Input data:
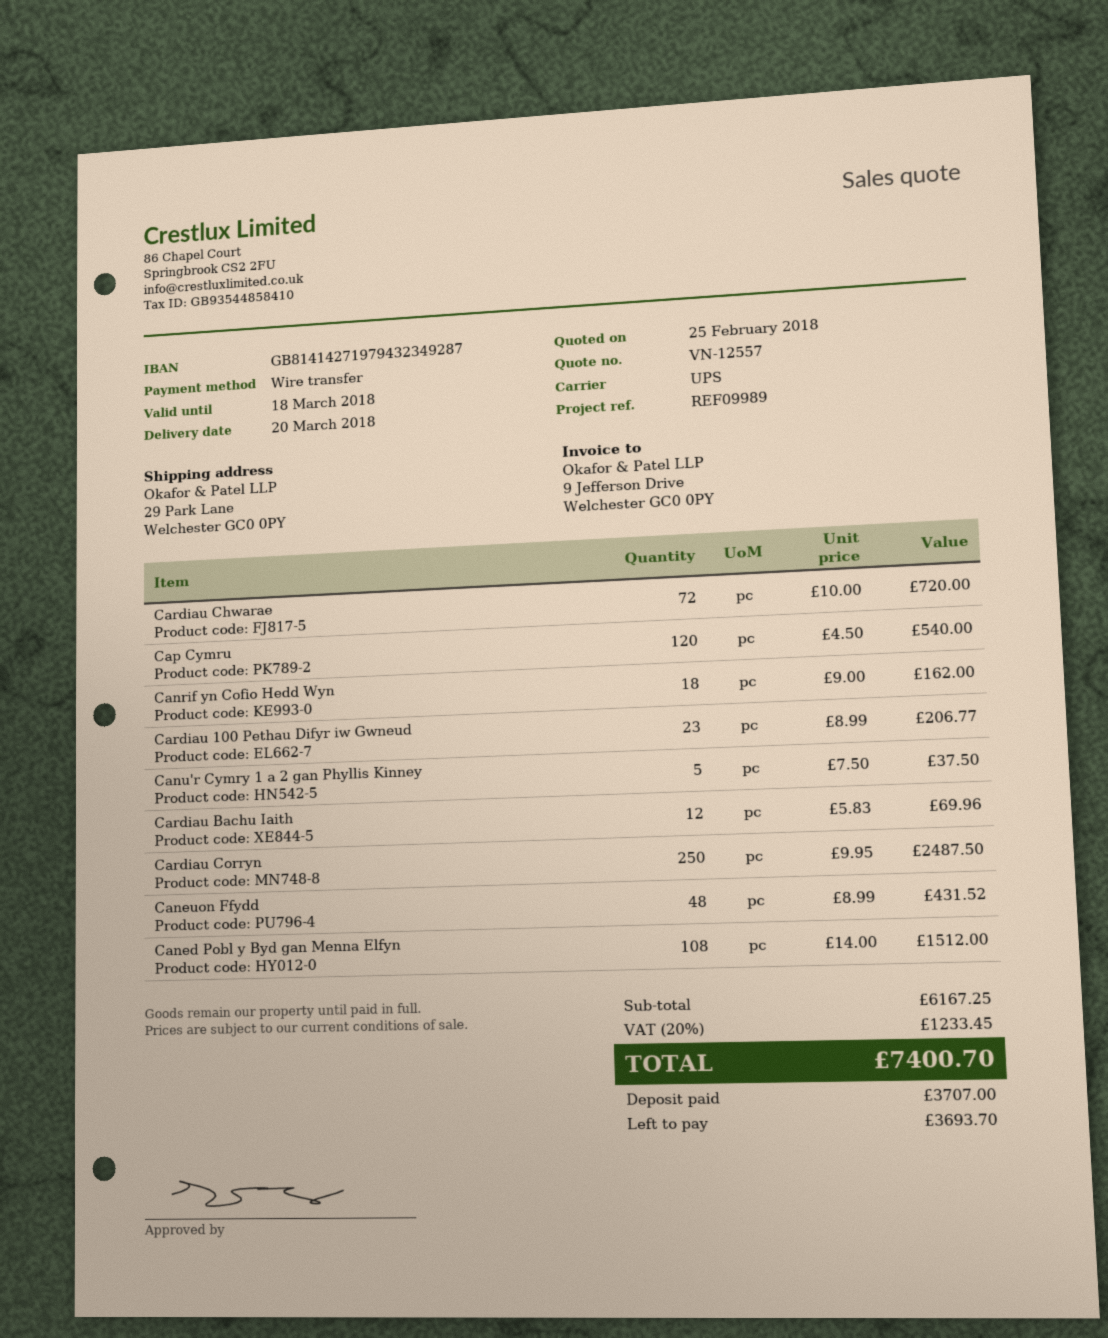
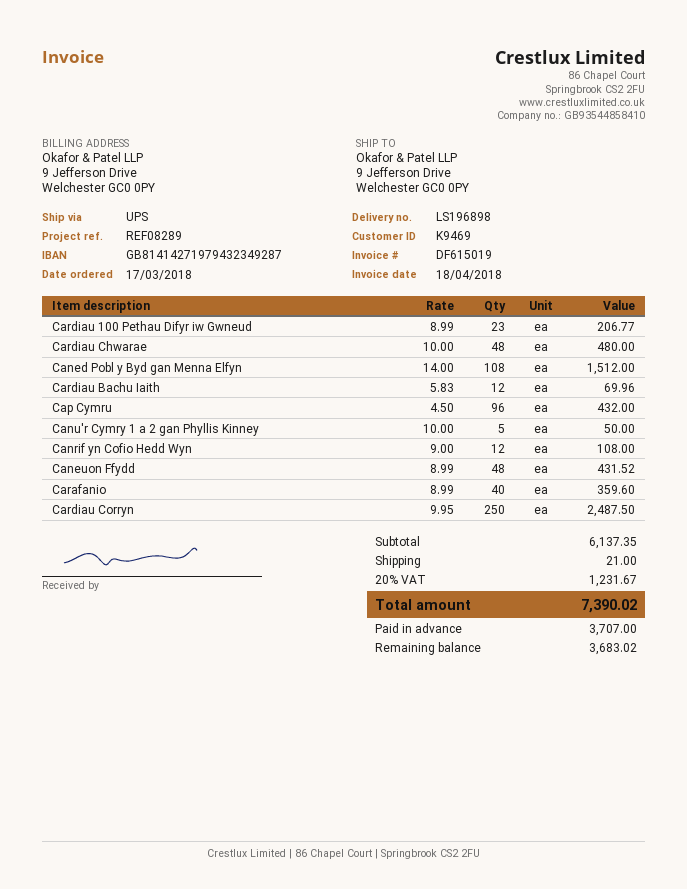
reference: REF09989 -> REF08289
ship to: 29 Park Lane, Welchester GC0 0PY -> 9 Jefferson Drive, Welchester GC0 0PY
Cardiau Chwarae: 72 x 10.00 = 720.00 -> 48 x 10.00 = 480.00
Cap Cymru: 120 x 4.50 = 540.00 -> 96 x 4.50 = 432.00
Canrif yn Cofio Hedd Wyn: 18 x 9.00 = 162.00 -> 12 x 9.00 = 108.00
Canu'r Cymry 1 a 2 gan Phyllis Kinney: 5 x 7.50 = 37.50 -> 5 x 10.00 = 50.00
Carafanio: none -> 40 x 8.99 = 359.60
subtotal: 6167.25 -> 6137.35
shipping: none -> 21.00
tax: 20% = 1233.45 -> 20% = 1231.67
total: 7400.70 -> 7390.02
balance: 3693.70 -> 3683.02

Work instructions: All that is needed is the data above, repeated exactly, without the pictures.

Result for this exercise:
reference: REF09989 -> REF08289
ship to: 29 Park Lane, Welchester GC0 0PY -> 9 Jefferson Drive, Welchester GC0 0PY
Cardiau Chwarae: 72 x 10.00 = 720.00 -> 48 x 10.00 = 480.00
Cap Cymru: 120 x 4.50 = 540.00 -> 96 x 4.50 = 432.00
Canrif yn Cofio Hedd Wyn: 18 x 9.00 = 162.00 -> 12 x 9.00 = 108.00
Canu'r Cymry 1 a 2 gan Phyllis Kinney: 5 x 7.50 = 37.50 -> 5 x 10.00 = 50.00
Carafanio: none -> 40 x 8.99 = 359.60
subtotal: 6167.25 -> 6137.35
shipping: none -> 21.00
tax: 20% = 1233.45 -> 20% = 1231.67
total: 7400.70 -> 7390.02
balance: 3693.70 -> 3683.02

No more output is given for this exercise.